Other Easter Breads you might like to bake
(1) Greek Easter Bread, Tsoureki has the unique flavour of mastic and mahlep in it. A spice which I have to make a special order for as it’s not readily available. This bread pulls apart almost like cotton candy. No mastic or mahlep? Substitute with anise extract.
(2) Russian Easter bread, Kulich with it’s cream cheese like accompaniment, Pashka is also wonderful to eat. I make it rather often but I simplify it by baking it in long loaves and not into tall cylindrical shapes. It is a very rich and sweet bread studded with dried tangerine peel, sultanas and nuts. Sometimes, I bake them just to make Bread and Butter Pudding!
(3) Hot Cross Buns. The Easter bread that I grew up eating.
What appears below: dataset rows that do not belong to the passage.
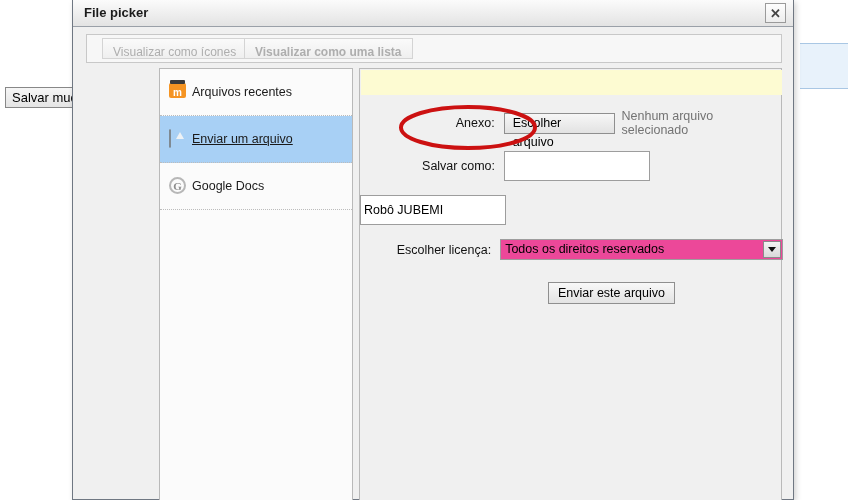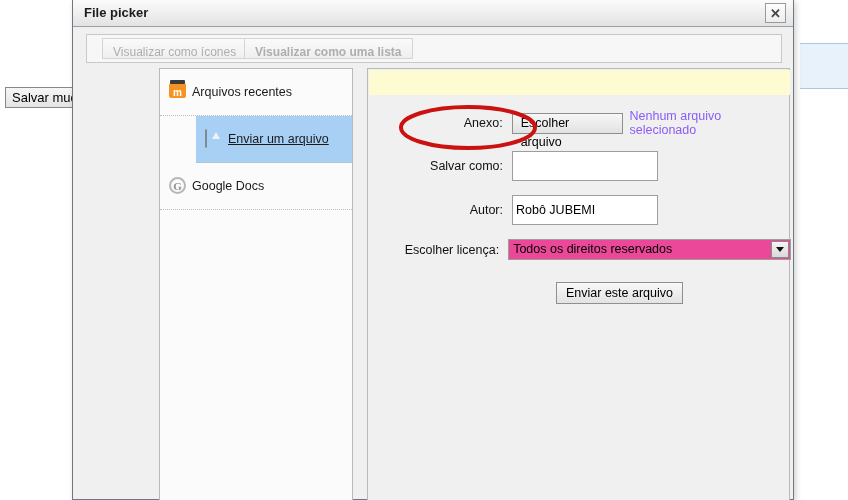--- a/index.html
+++ b/index.html
@@ -114,7 +114,7 @@
 
   
   .content {
-    position: absolute; left: 294px; top: 68px;
+    position: absolute; left: 286px; top: 68px;
     width: 423px; height: 432px;
     background: #f0f0f0;
     border: 1px solid #b9b9b9;

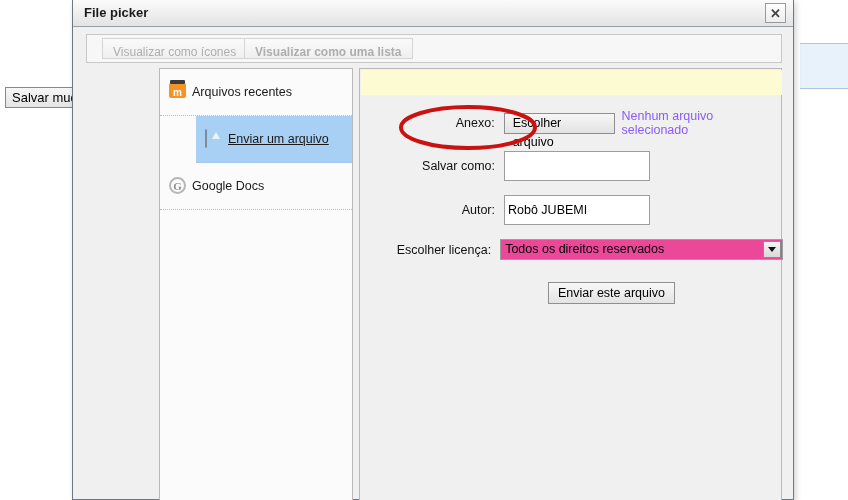--- a/index.html
+++ b/index.html
@@ -149,7 +149,7 @@
     font-size: 12.5px; color: #000;
     cursor: pointer;
   }
-  .file-status { font-size: 12.5px; color: #8b5cf6; margin-left: 7px; }
+  .file-status { font-size: 12.5px; color: #737373; margin-left: 7px; }
   .txt-input {
     width: 146px; height: 21px;
     background: #ffffff;

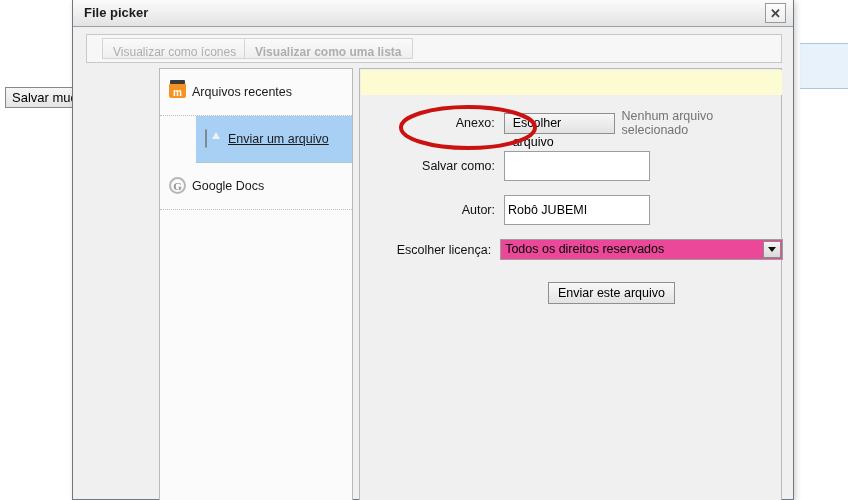--- a/index.html
+++ b/index.html
@@ -102,7 +102,7 @@
     box-sizing: border-box;
     cursor: pointer;
   }
-  .side-item.selected { background: #a8d0f5; margin-left: 36px; }
+  .side-item.selected { background: #a8d0f5; }
   .side-icon {
     width: 18px; height: 18px;
     margin-right: 5px;

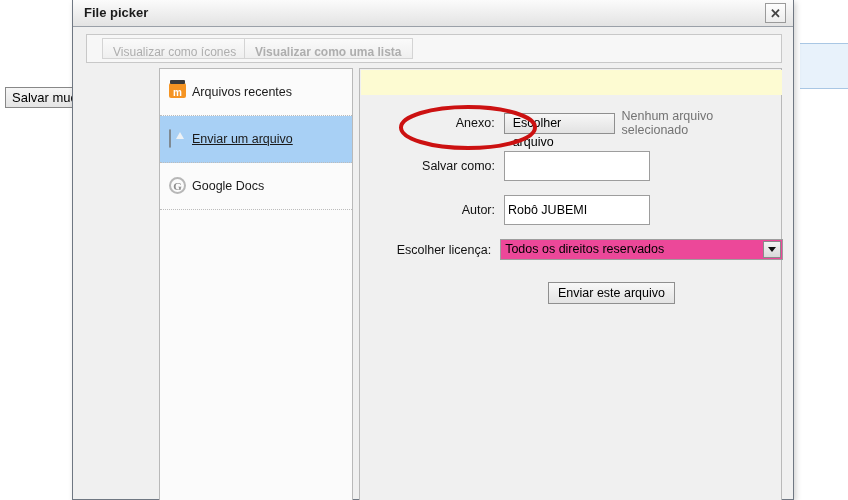--- a/index.html
+++ b/index.html
@@ -305,7 +305,6 @@
         </div>
 
         <div class="frow">
-          <div class="flabel">Autor:</div>
           <input class="txt-input" type="text" value="Robô JUBEMI" style="">
         </div>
Although those that I had back then looked and tasted nothing like these yummy yummies.
WHAT’S COMING UP NEXT?
I have been wanting to bake Babka. Not any Babka but the one I saw Elisabeth Luard help some Eastern European housewives bake on her TV show, A Rich Tradition (mentioned in my preface). Even though it was screened a long time ago, I can still recall the effort that went into kneading literally a ‘troughful’ of sticky dough -all the ladies had to go into a relay system of 10 – 20 minutes each, bending over the trough to get the kneading done. There was certainly a lot of dough! Well, they were baking for Easter which can be a bigger celebration than Christmas. The final product were rounds and rounds of braided dark brown coloured Babkas. Why were they all round? The families’ cooking pots were used for the baking!